Writing Goals: 10 Tips to Start Writing (or Exercising) Again

At first I dismissed the advice—I like exercising and feel like I do it enough (eating healthy is a different story, but whatever).

But as the posts about changing habits and sticking to goals kept popping up on my news feeds, I realized something important: these tips could help me with something I don’t feel like I do enough—write!

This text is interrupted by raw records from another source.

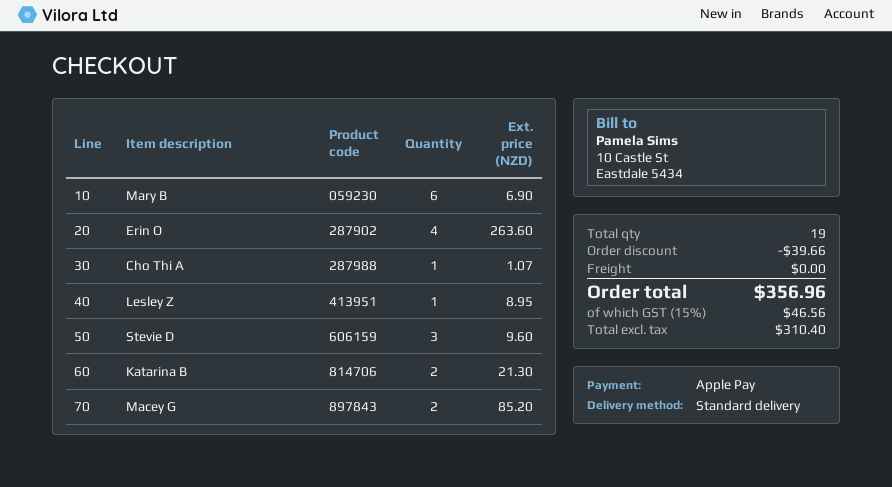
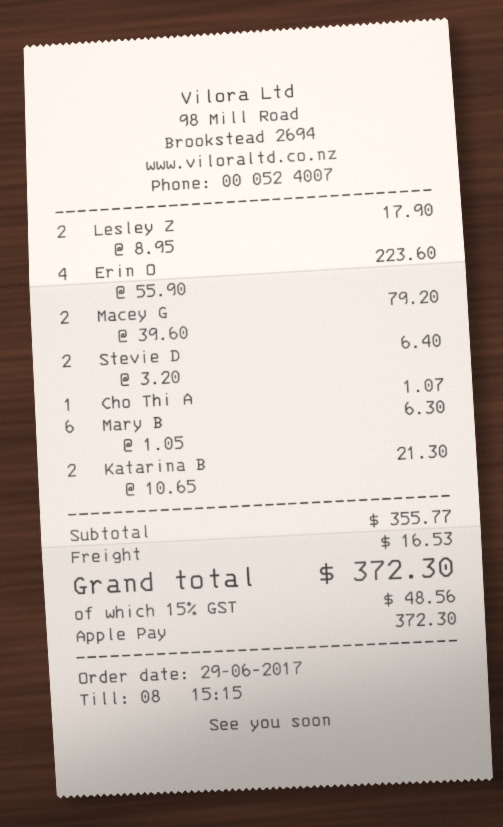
Mary B: 6 for 6.90 -> 6 for 6.30
Erin O: 4 for 263.60 -> 4 for 223.60
Lesley Z: 1 for 8.95 -> 2 for 17.90
Stevie D: 3 for 9.60 -> 2 for 6.40
Macey G: 2 for 85.20 -> 2 for 79.20
discount: 39.66 -> none
shipping: 0.00 -> 16.53
tax: 15% = 46.56 -> 15% = 48.56
total: 356.96 -> 372.30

10 Tips to Accomplish Your Writing Goals

So many of the fitness tips I’ve read over the past week can just as easily apply to writing goals. To save space and your time, I'll just share my top 10:

  1. Start with small, manageable goals.
  2. Create a schedule, and stick to it.
  3. Add a reward to your regime.
  4. Even if the first day is terrible, try again! (It’ll get easier.)
  5. Buddy up! You don’t always have to work (or workout) alone.
  6. Try a goal-setting app like Habit List.
  7. Don’t beat yourself up if you skip a day!
  8. Keep things interesting with a change of scenery, playlist, or even project.
  9. Try a new class.
  10. Share your goals with friends and family.

Take Action

It's all too easy to forget your goals after just a few weeks, or even days. (You haven't forgotten your goals already, have you?) What action will you take today to make sure your writing goals don't fall by the wayside, but are a priority in your life throughout 2017?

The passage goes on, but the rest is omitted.